Task instructions: Without the pictures, output the records below word for word.

Data for this task:
○ ○ ○ ○ ○ ○ ○
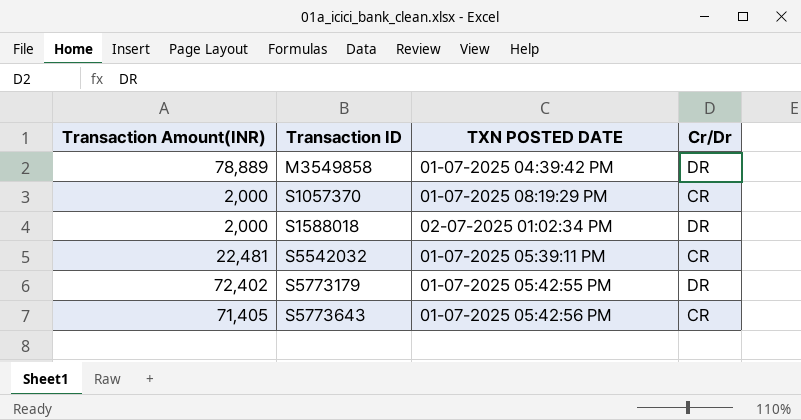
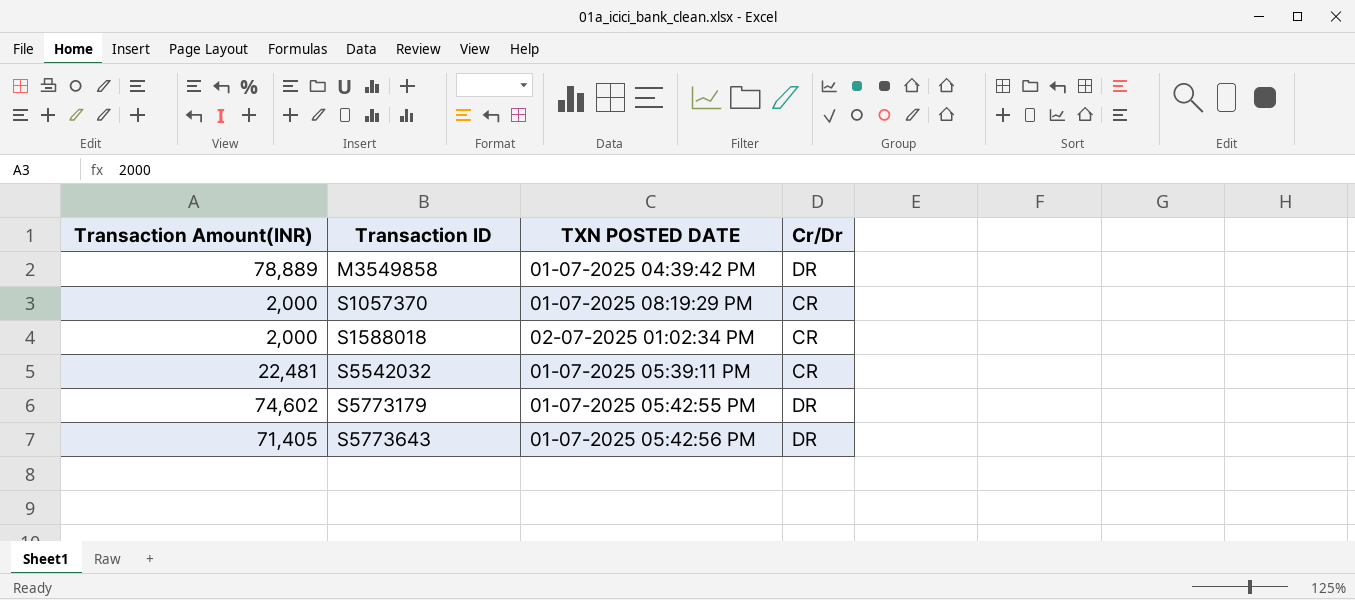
S1588018 | Cr/Dr: DR -> CR
S5773179 | Transaction Amount(INR): 72,402 -> 74,602
S5773643 | Cr/Dr: CR -> DR

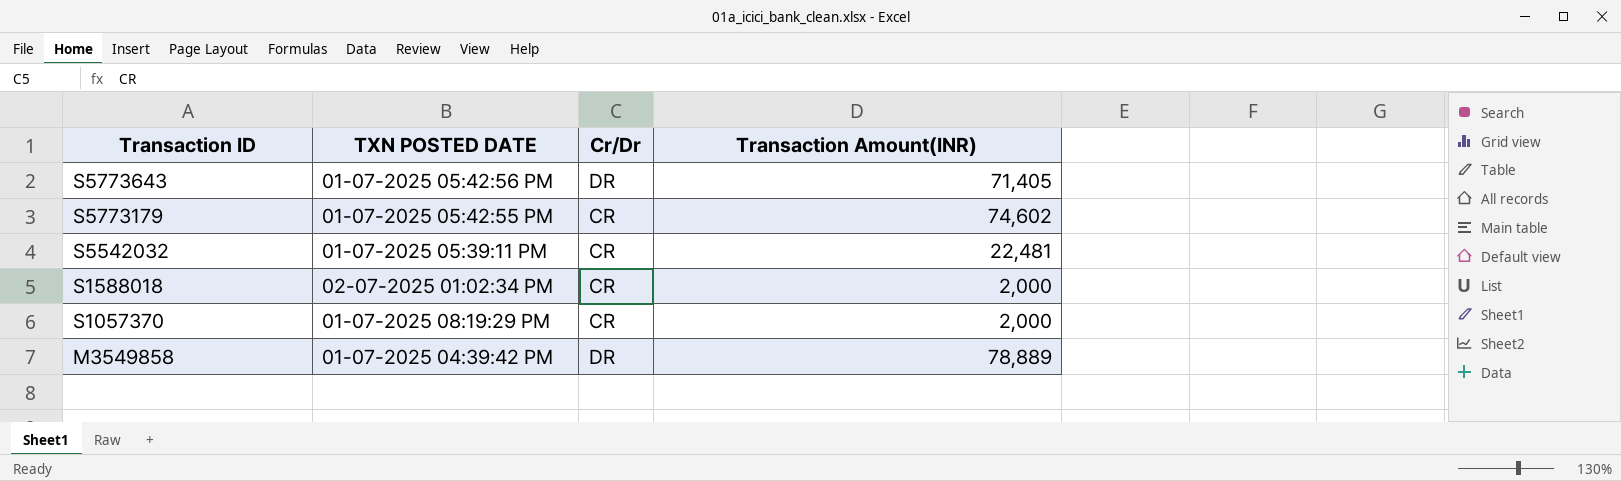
row order: Transaction ID ascending -> Transaction ID descending
column Transaction Amount(INR) | position: 1 -> 4
S5773179 | Cr/Dr: DR -> CR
○ ○ ○ ○ ○ ○ ○
Problem solution:
S1588018 | Cr/Dr: DR -> CR
S5773179 | Transaction Amount(INR): 72,402 -> 74,602
S5773643 | Cr/Dr: CR -> DR

row order: Transaction ID ascending -> Transaction ID descending
column Transaction Amount(INR) | position: 1 -> 4
S5773179 | Cr/Dr: DR -> CR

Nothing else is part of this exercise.